Never test water’s depth with both feet
From 1953 to present (even though I don’t recall a lot about ’53 to about ’56), I’ve had a chance to see a lot of change in this world we live in.
Take television for example. When I was a child, we’d gather around the old Zenith – after meals, not during, and after all homework was completed – where we had a grand total of three channels – 3, 10 and 13 out of southside Virginia – to choose from. But yet they carried quality family programming – Gunsmoke, I Love Lucy and Bonanza. Now with satellite TV you can get about a zillion channels, the majority showing nothing more than sex and violence. I’ve seen better content on the side of a soup can than what’s now on TV.
There were no electronic gizmos back in the day. For fun, we’d go outside and let our imaginations run wild – building a submarine out of peanut poles and attacking the Japanese fleet right from my own backyard. To us, athletic competition didn’t come from a little hand-held unit or a computer-generated image on the TV screen. Rather, we’d pick teams and play baseball in the spring and summer, football in the fall and basketball in the winter. We’d cry if it rained because we couldn’t go outside and play.
We also dressed like we had good sense. We didn’t wear baggy pants and show off our underwear and we certainly didn’t walk around with so many holes in our heads, complete with studded jewelry, that it appeared we’d gone bobbing for apples in a tackle box. Even our bathing suits were respectable. I’ve seen more cloth in a baby’s diaper compared to the material now found in bathing suits.
One good thing about my 60-plus years on Earth is I’ve acquired a bit of knowledge over the years. That’s not saying I can tell you the exact population of Liechtenstein or the first person to reach the South Pole. Rather, my version of knowledge comes with practical facts, those we come face-to-face with nearly every day. Here are some of the most important things I’ve learned over the years:
Do not follow someone who cannot lead and never try to lead someone who cannot follow.
Never test the depth of water with both feet.
If you think nobody cares that you’re alive, try missing a couple of mortgage payments.
You can’t learn much when your mouth is moving.
Don’t become irreplaceable; if you can’t be replaced, you can’t be promoted.
Experience is something you don’t get until just after you need it.
If you tell the truth, you don’t have to remember anything.
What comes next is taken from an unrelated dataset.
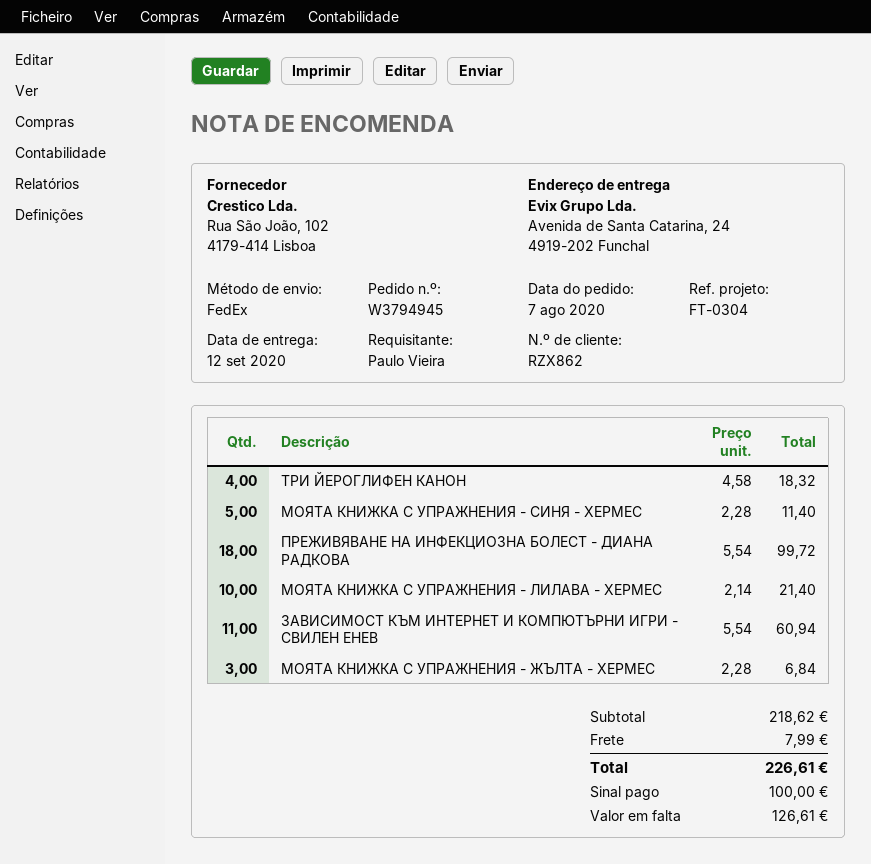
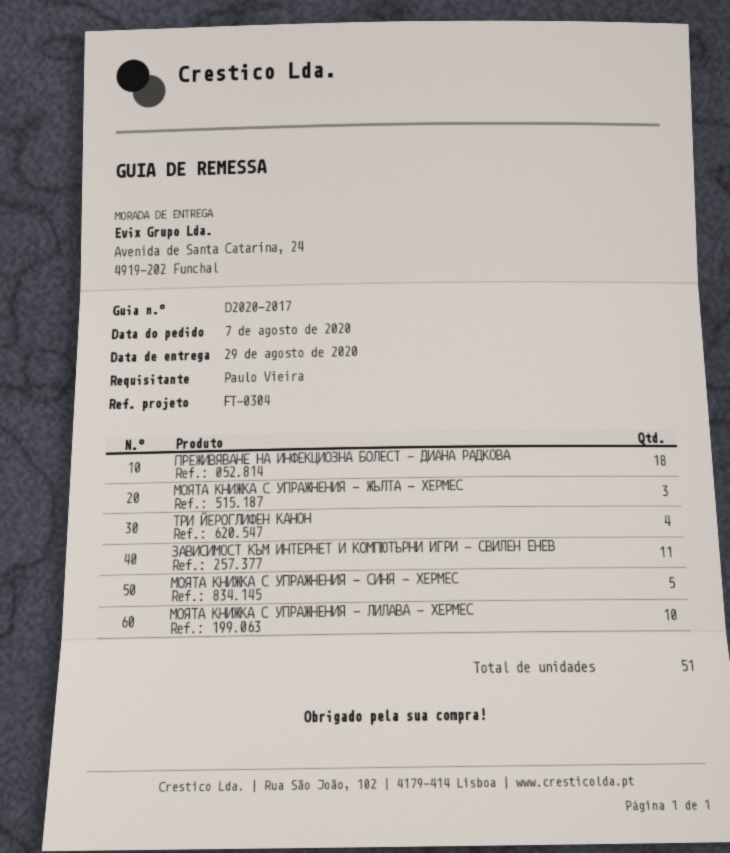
delivery date: 2020-09-12 -> 2020-08-29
It’s far more impressive when others discover your good qualities without your help.
Always remember that you are unique, just like everyone else.
In order to save yourself a trip to jail, never ask a law enforcement officer if he was once a member of the Village People. Also, if an officer asks if you’ve been drinking, never answer by saying, “Hey, you’re the big shot detective, you tell me.”
I’ll close with what I see as benefits of growing older:
There’s nothing left to learn the hard way.
You can throw a party and your neighbors won’t even realize it.
Your eyes can’t get much worse.
Your joints are becoming more accurate than the TV weatherman.
Kidnappers have no interest in you.
Now when you talk about good grass, you’re making reference to your neighbor’s beautiful lawn.
You won’t have to read another lame column such as this one until I retire in five years!